Hartmann Widmaier (MDAL/Die Grünen) stellte fest, dass der Murrhardter Einzelhandel bereits vor der Pandemie mit rückläufigem Zuspruch zu kämpfen hatte. Mit Corona habe sich die Problematik deutlich zugespitzt. Er sei froh über das Programm, mit dem die Stadt nach dem Motto nicht kleckern, sondern klotzen unterstützen wolle. „Ich hoffe aber auch, dass es Wirkung zeigt. Es hilft nur, wenn die Bevölkerung mitmacht.“ Auf seine Frage, inwieweit auch Händler jenseits der Innenstadt mit bedacht seien, sagte Mößner, dass er genauso das Ärztehaus, die Hörschbachstraße in der Weststadt bis hin zu Fornsbach mitzähle, wo es beispielsweise gelungen sei, eine Nachfolge für den Bäcker zu finden. Auch für Klaus-Peter Dörrscheidt (UL) sind die Leerstände in der Stadt augenfällig und zeigten, wie sich die Lage verschärft und Probleme massiv beschleunigt hätten. Auch er hofft, dass die Maßnahmen letztlich bei den Besuchern der Stadt Resonanz finden. Elisabeth Zenker (SPD) unterstrich ihre Unterstützung des Programms und der geplanten Schritte ausdrücklich. Sie konnte sich auch vorstellen, bei weiteren Ideen im Laufe des Jahres nochmals zusätzlich Geld in die Hand zu nehmen. Explizit lobte sie den Blumenschmuck in der Innenstadt.

Ralf Nentwich (MDAL/Die Grünen) hält das Programm für eine wichtige Sache und merkte an, dass auch die Landesregierung Unterstützungen in dem Bereich plane. Bürgermeister Mößner sagte, dass man gegebenenfalls gerne Fördergelder beantrage, aber auch einfach zügig als Stadt in der Sache aktiv werden wolle. Der Gemeinderat gab mit einer Enthaltung grünes Licht für das Paket.

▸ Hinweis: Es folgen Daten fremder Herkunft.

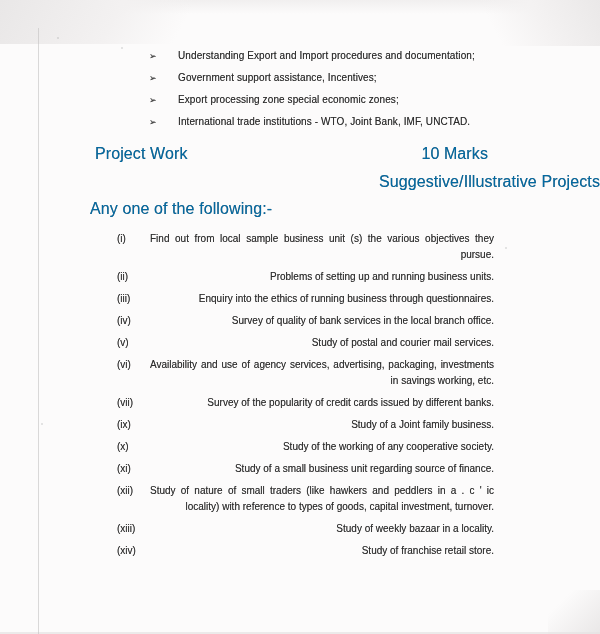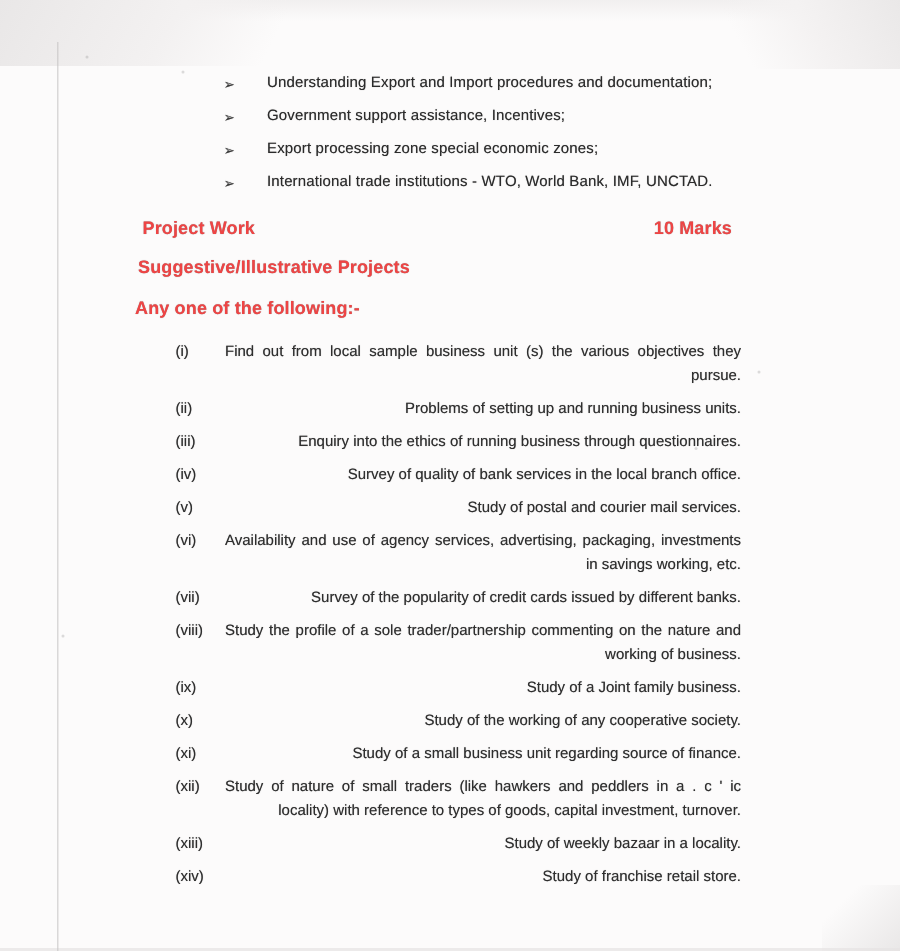--- a/index.html
+++ b/index.html
@@ -31,22 +31,22 @@
   .speck.s5{left:463px;top:298px;}
   
   .content{position:absolute;inset:0;padding-top:50px;
     text-shadow:0 0 .5px rgba(40,40,40,.55);}
   .bullets{margin-left:149px;}
   .brow{display:flex;align-items:flex-start;line-height:12px;margin-bottom:10px;}
   .glyph{width:29px;font-size:9px;color:#3a3a3a;flex-shrink:0;}
   .btext{font-size:10px;color:#2b2b2b;letter-spacing:.1px;}
   .section-row{display:flex;justify-content:space-between;
     margin:17px 112px 0 95px;}
-  .h{font-weight:700;font-size:12px;color:#ef4444;letter-spacing:.1px;}
-  .subheading{margin:10px 0 0 92px;}
+  .h{font-weight:400;font-size:16px;color:#0369a1;letter-spacing:.1px;}
+  .subheading{margin:10px 0 0 120px;text-align:right;}
   .instruction{margin:9px 0 0 90px;}
   .projects{margin-top:13px;}
   .project{display:flex;align-items:flex-start;margin-bottom:6px;}
   .pnum{margin-left:117px;width:33px;flex-shrink:0;font-size:10px;line-height:16px;color:#2e2e2e;}
   .ptext{width:344px;font-size:10px;line-height:16px;color:#2e2e2e;overflow:hidden;}
   .ptext .jline{text-align:justify;text-align-last:justify;}
   .ptext .jlast{text-align:right;}
 </style>
 </head>
 <body>
@@ -79,21 +79,21 @@
           <span class="btext">Government support assistance, Incentives;</span>
         </div>
 
         <div class="brow">
           <span class="glyph">➢</span>
           <span class="btext">Export processing zone special economic zones;</span>
         </div>
 
         <div class="brow">
           <span class="glyph">➢</span>
-          <span class="btext">International trade institutions - WTO, World Bank, IMF, UNCTAD.</span>
+          <span class="btext">International trade institutions - WTO, Joint Bank, IMF, UNCTAD.</span>
         </div>
       </div>
 
     <div class="section-row">
       <span class="h">Project Work</span>
       <span class="h">10 Marks</span>
     </div>
 
     <div class="subheading">
       <span class="h">Suggestive/Illustrative Projects</span>
@@ -149,27 +149,20 @@
           </span>
         </div>
 
         <div class="project">
           <span class="pnum">(vii)</span>
           <span class="ptext">
             <div class="jlast">Survey of the popularity of credit cards issued by different banks.</div>
           </span>
         </div>
 
-        <div class="project">
-          <span class="pnum">(viii)</span>
-          <span class="ptext">
-            <div class="jline">Study the profile of a sole trader/partnership commenting on the nature and</div>
-            <div class="jlast">working of business.</div>
-          </span>
-        </div>
 
         <div class="project">
           <span class="pnum">(ix)</span>
           <span class="ptext">
             <div class="jlast">Study of a Joint  family business.</div>
           </span>
         </div>
 
         <div class="project">
           <span class="pnum">(x)</span>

Stadt will Perspektive für Neustart bieten

Der Blumenschmuck und weitere Begrünung gehören auch zum Programm.

Stadtmöbel und Begrünung

Das Budget von insgesamt rund 70000 Euro teilt sich wie folgt auf: neue Möblierung und Begrünung Innenstadt 40000 Euro, Workshop „Forum Innenstadt“ 3000 Euro, Murrhardter Sommer mit Aktionswoche und Kulturangeboten 10000 Euro, Fassadenprogramm 10000 Euro und Werbeoffensive 2500 Euro; mit eingerechnet ist noch ein gewisser Puffer für Unvorhergesehenes in Höhe von 4500 Euro. Im Jahr 2022 kommen 10000 Euro für die Konzeption Marktstadt Murrhardt hinzu. Leerstandsmanagement, saubere und sichere Innenstadt, digitaler Murrtaler und Online-Marktplatz sind bereits eingeplant beziehungsweise sollen über laufende Verwaltungsgeschäfte gestemmt werden.

Die Finanzierung erfolgt über bereits eingeplante Gelder zur Innenstadtoffensive, Zurückstellung des Podestkaufs für Außenveranstaltungen, Mittel aus der Wirtschaftsförderung und dem Kulturetat sowie über Gelder, die aufgrund abgesagter Veranstaltungen übrig sind.